In December 2019, the personal data of numerous taxpayers in Lagos State was leaked on the payment portal of the Lagos Internal Revenue Service (LIRS), violating not only their right to privacy under the Constitution but also the provisions of the Nigeria Data Protection Regulation (NDPR) 2019 issued by National Information Technology Development Agency (NITDA) – the regulator.

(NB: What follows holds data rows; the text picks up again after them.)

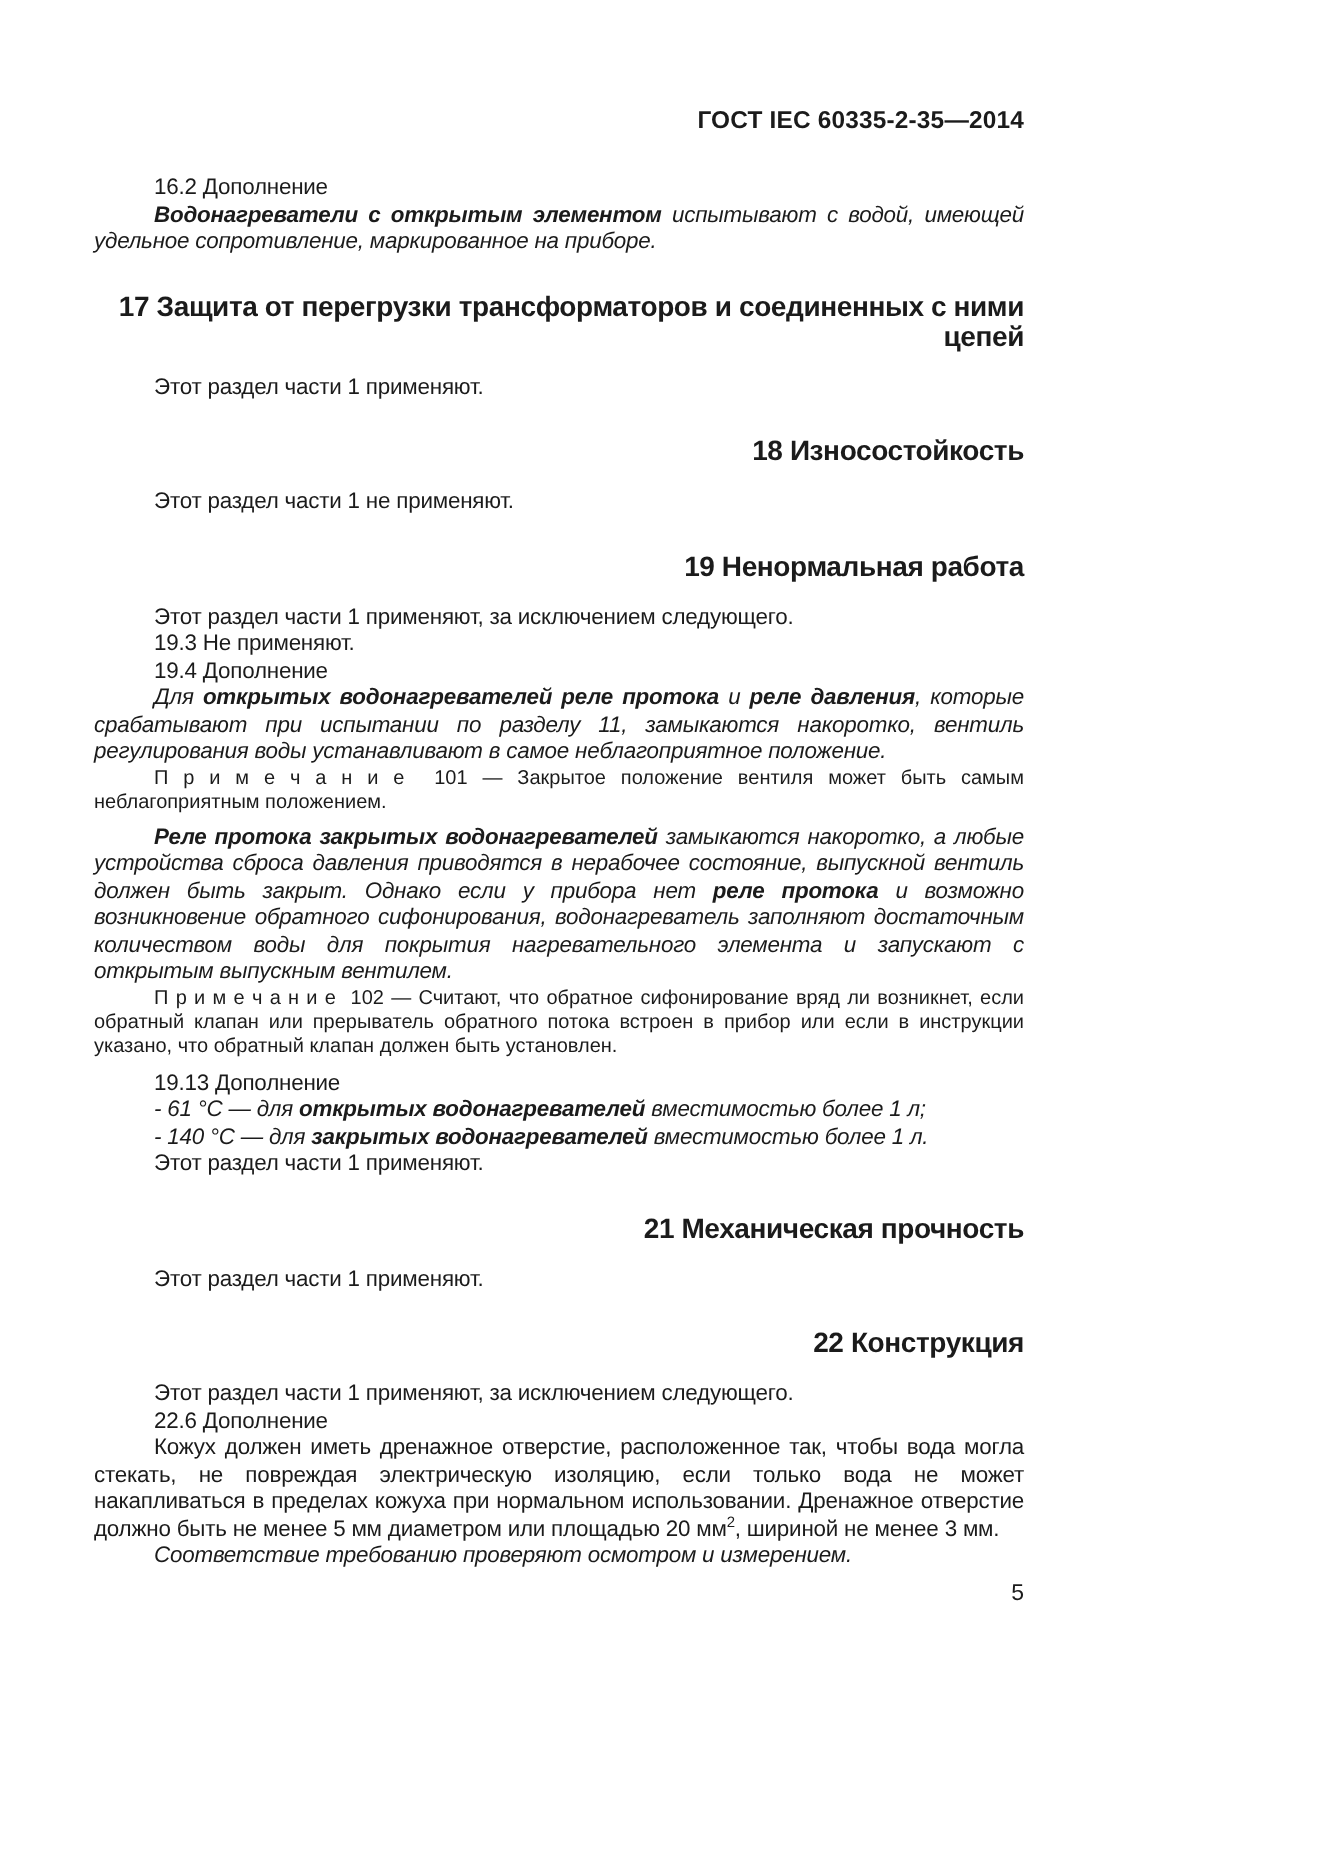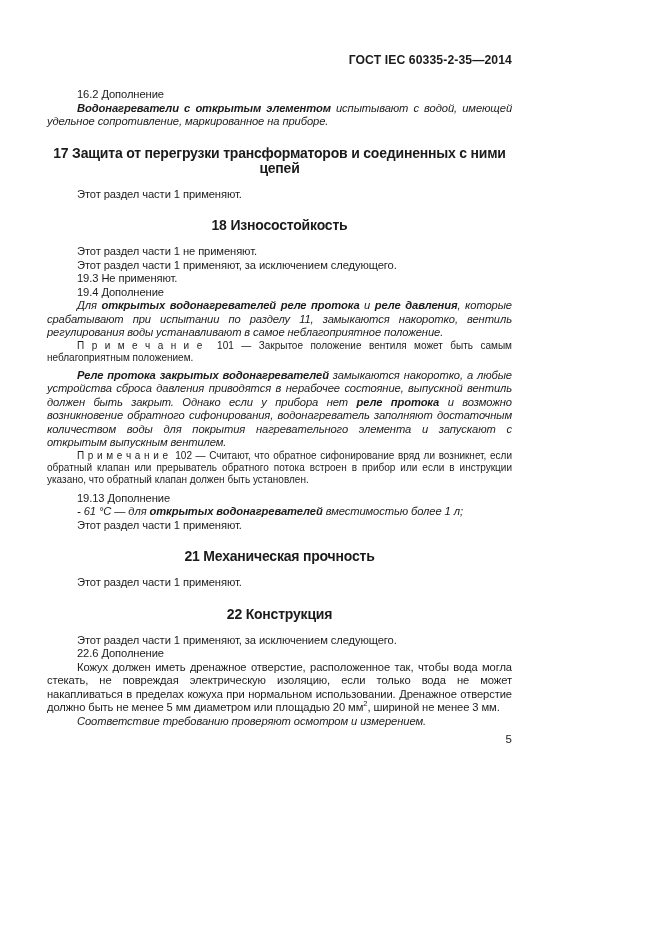--- a/index.html
+++ b/index.html
@@ -31,21 +31,21 @@
     text-align: justify;
     margin: 0;
   }
   h2.heading {
     font-size: 14px;
     line-height: 15px;
     letter-spacing: -0.2px;
     font-weight: bold;
     margin: 17px 0 12px 0;
     text-indent: 0;
-    text-align: center;
+    text-align: right;
   }
   p.note {
     font-size: 10px;
     line-height: 12.2px;
     letter-spacing: 0;
     text-indent: 30px;
     text-align: justify;
     margin: 0 0 5px 0;
   }
   .s-r { }
@@ -64,29 +64,31 @@
 <div class="page">
   <div class="doc-header">ГОСТ IEC 60335-2-35—2014</div>
 
   <main class="doc-body">
       <p class="blk para"><span class="s-r">16.2 Дополнение</span></p>
       <p class="blk para"><span class="s-bi">Водонагреватели с открытым элементом</span><span class="s-i"> испытывают с водой, имеющей удельное сопро­тивление, маркированное на приборе.</span></p>
       <h2 class="blk heading"><span class="s-r">17 Защита от перегрузки трансформаторов и соединенных с ними цепей</span></h2>
       <p class="blk para"><span class="s-r">Этот раздел части 1 применяют.</span></p>
       <h2 class="blk heading"><span class="s-r">18 Износостойкость</span></h2>
       <p class="blk para"><span class="s-r">Этот раздел части 1 не применяют.</span></p>
+      <h2 class="blk heading"><span class="s-r">19 Ненормальная работа</span></h2>
       <p class="blk para"><span class="s-r">Этот раздел части 1 применяют, за исключением следующего.</span></p>
       <p class="blk para"><span class="s-r">19.3 Не применяют.</span></p>
       <p class="blk para"><span class="s-r">19.4 Дополнение</span></p>
       <p class="blk para"><span class="s-i">Для </span><span class="s-bi">открытых водонагревателей реле протока</span><span class="s-i"> и </span><span class="s-bi">реле давления</span><span class="s-i">, которые срабатывают при испытании по разделу 11, замыкаются накоротко, вентиль регулирования воды устанавливают в самое неблагоприятное положение.</span></p>
       <p class="blk note"><span class="s-r">П р и м е ч а н и е&nbsp; 101 — Закрытое положение вентиля может быть самым неблагоприятным положением.</span></p>
       <p class="blk para"><span class="s-bi">Реле протока закрытых водонагревателей</span><span class="s-i"> замыкаются накоротко, а любые устройства сброса давления приводятся в нерабочее состояние, выпускной вентиль должен быть закрыт. Од­нако если у прибора нет </span><span class="s-bi">реле протока</span><span class="s-i"> и возможно возникновение обратного сифонирования, водо­нагреватель заполняют достаточным количеством воды для покрытия нагревательного элемен­та и запускают с открытым выпускным вентилем.</span></p>
       <p class="blk note"><span class="s-r">П р и м е ч а н и е&nbsp; 102 — Считают, что обратное сифонирование вряд ли возникнет, если обратный клапан или прерыватель обратного потока встроен в прибор или если в инструкции указано, что обратный клапан должен быть установлен.</span></p>
       <p class="blk para"><span class="s-r">19.13 Дополнение</span></p>
       <p class="blk para"><span class="s-i">- 61 °С — для </span><span class="s-bi">открытых водонагревателей</span><span class="s-i"> вместимостью более 1 л;</span></p>
+      <p class="blk para"><span class="s-i">- 140 °С — для </span><span class="s-bi">закрытых водонагревателей</span><span class="s-i"> вместимостью более 1 л.</span></p>
       <p class="blk para"><span class="s-r">Этот раздел части 1 применяют.</span></p>
       <h2 class="blk heading"><span class="s-r">21 Механическая прочность</span></h2>
       <p class="blk para"><span class="s-r">Этот раздел части 1 применяют.</span></p>
       <h2 class="blk heading"><span class="s-r">22 Конструкция</span></h2>
       <p class="blk para"><span class="s-r">Этот раздел части 1 применяют, за исключением следующего.</span></p>
       <p class="blk para"><span class="s-r">22.6 Дополнение</span></p>
       <p class="blk para"><span class="s-r">Кожух должен иметь дренажное отверстие, расположенное так, чтобы вода могла стекать, не по­вреждая электрическую изоляцию, если только вода не может накапливаться в пределах кожуха при нормальном использовании. Дренажное отверстие должно быть не менее 5 мм диаметром или площа­дью 20 мм</span><span class="s-sup">2</span><span class="s-r">, шириной не менее 3 мм.</span></p>
       <p class="blk para"><span class="s-i">Соответствие требованию проверяют осмотром и измерением.</span></p>
     </main>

It should be noted that we had expressed reservations over the ability and suitability of NITDA to play the role of a data protection agency in Nigeria. One would have thought the agency would work to prove doubters wrong by ensuring that violations against its regulations are duly punished.
We are mindful that the Digital Rights Lawyers Initiative (DRLI) has filed suit No. FHC/L/CS/56/2020 against both LIRS and NITDA on the data breach seeking orders mandating NITDA to fine LIRS as provided under the NDPR to the tune of 2% of their annual gross revenue. We are monitoring this process and we will work with the litigant to ensure it is seen to a reasonable conclusion
In addition to the specified fine, the NDPR provides for compensation for victims of a data breach, but the Lagos State government has said nothing about this, in spite (or despite?) of their admission of guilt.
We hereby call upon NITDA to stop paying lip service to data protection In Nigeria and to fulfill its role as a regulator on one hand and Lagos State government to compensate victims of the data breach as admitted. NITDA must give an update on all data breaches reported to it since the inception of the NDPR.
Finally, Nigeria should enact a data protection law duly passed by the National Assembly and signed by the president. The law should set up an independent Data Protection Authority with core mandate for data protection in Nigeria.